March 27, 2020

Breathing Compassion

If you are looking for my short novel, A Matter of the Soul, scroll down to the next post or click here.


I planned a post like this a couple of weeks ago, and then suddenly the world changed. Business as usual is no longer possible. People are confused, frightened, sick, dying. It was like we blinked and everything fell apart. Businesses closed, jobs disappeared, store shelves were bare, and every day there are more sick with COVID-19.

People are left wondering how they can cope and how they can help. The advice is to stay at home and to look after your neighbours, particularly the elderly. It’s not very helpful advice. Many of us don’t know our neighbours. And if we do, we might not have shared our digital contact information with them. It is not easy to help someone while you are sitting on your couch.

I care, but what can I do? How often have you asked yourself the same question? Some would say pray, but traditional prayer means calling on someone outside yourself and all you can do is wait and hope they fix the problem. It lets you do something, by speaking the words of your prayer, and is itself a form of connection, but it might leave you feeling like a bystander. It might leave you wishing there was more.

So now what? We have compassion, but what do we do with it?

There is this:

A couple of years ago I read a book by Pema Chodron, a Bhuddist teacher. This was where I first learned about Tonglen breathing, as it applies to Universal Compassion. I myself do not ascribe to any particular teachings, Bhuddist or otherwise, but I have used this breathing ever since because compassion is important to me.

It is deceptively simple. Just long, slow breaths. You breathe in the pain, the discomfort, then breathe out some ease, some relief.

Why might this work?

We are all connected, you and I and your friend shaking with anxiety and the person with Covid-19 lying under a respirator and a South American person sweltering in a heat that never allows their perspiration to dry and the pangolin curled up in a cage.

We are all connected in the Soul. It’s not just your soul or my soul but the Soul of the whole universe, bigger and fuller than we can ever imagine. When you breathe as deep and slow as you are able, you reach to the place where you can sense your soul. You may not sense it at first, but it is there, in the stillness. This is the place where we are all connected. When you breathe in, you can take with you the pain of others. Take it down with you to that place of stillness where it can be transformed, and then breathe out some ease.

Here is something to be aware of about the physical act of this breathing. For some reason, it doesn’t come naturally to us to breathe like this.
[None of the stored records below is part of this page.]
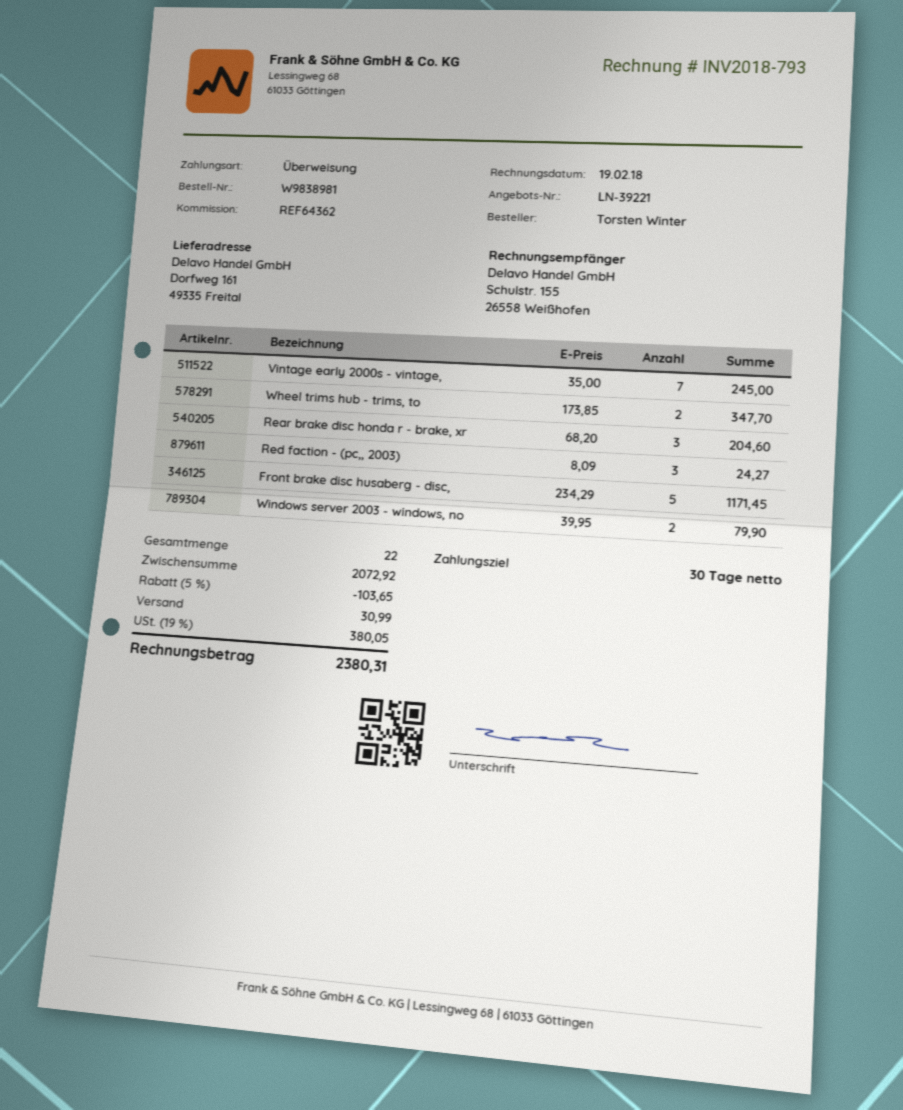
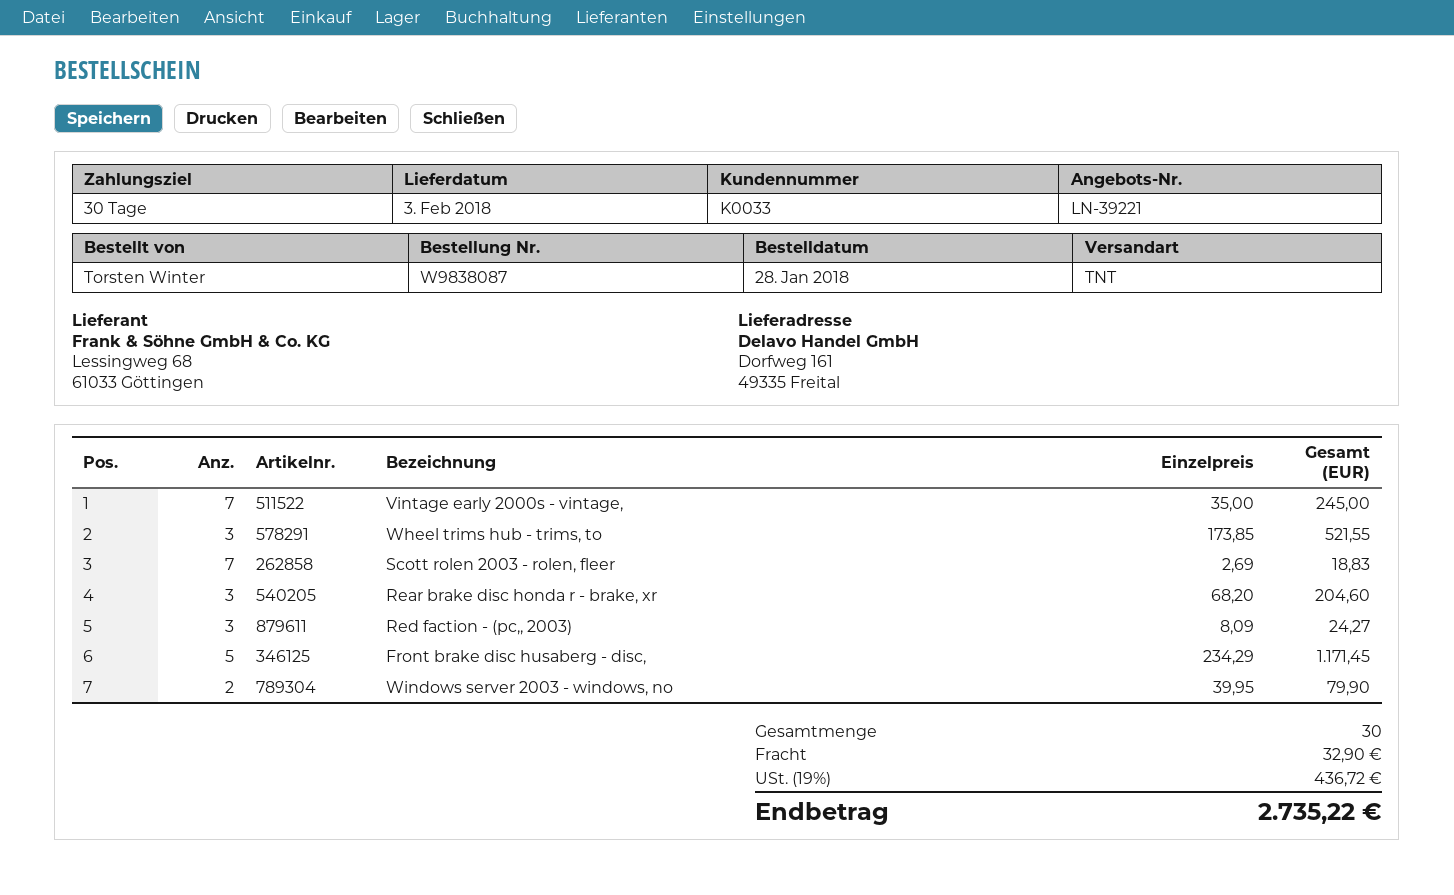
order number: W9838981 -> W9838087
Wheel trims hub - trims, to: 2 x 173.85 = 347.70 -> 3 x 173.85 = 521.55
Scott rolen 2003 - rolen, fleer: none -> 7 x 2.69 = 18.83
total quantity: 22 -> 30
discount: 5% = 103.65 -> none
shipping: 30.99 -> 32.90
tax: 19% = 380.05 -> 19% = 436.72
total: 2380.31 -> 2735.22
I think the busy-ness of our lives causes us to become accustomed to short little breaths. You might find it necessary to hold your hand on your stomach to remind yourself to push out your stomach so that your diaphragm has room to move down to allow you to take a deeper breath.

Ignore the voice that says this is crazy or hokey or non-scientific. We don’t have the luxury right now of holding onto rigid ways of seeing things. Give yourself a chance to try this kind of breathing. It can allow you to send compassion to anyone, anywhere. It requires concentration, but you don’t have to maintain it for a long time. Once you have a sense of it, you can do it for a minute here and there throughout your day, according to what you are able.
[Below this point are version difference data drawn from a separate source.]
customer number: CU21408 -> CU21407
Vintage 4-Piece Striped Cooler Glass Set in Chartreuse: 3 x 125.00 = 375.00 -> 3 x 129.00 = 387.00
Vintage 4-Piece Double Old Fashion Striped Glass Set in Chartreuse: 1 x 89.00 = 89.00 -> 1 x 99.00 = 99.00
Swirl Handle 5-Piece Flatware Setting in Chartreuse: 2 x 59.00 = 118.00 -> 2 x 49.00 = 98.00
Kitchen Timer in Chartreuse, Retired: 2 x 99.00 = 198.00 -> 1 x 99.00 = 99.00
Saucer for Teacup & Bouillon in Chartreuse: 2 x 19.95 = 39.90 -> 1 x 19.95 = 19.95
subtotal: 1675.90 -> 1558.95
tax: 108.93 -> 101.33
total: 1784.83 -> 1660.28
As the world seems to grind to a halt, except in hospitals, stillness might be just what we need to help us to find true compassion.

1 comment:

  1. Thank you for this. I too believe we are all connected at a deep level. But even if this doesn't work as far as healing and comforting others, it does go a long way to helping ease our own pain. This breathing is quite similar to the breathing you do when you are singing.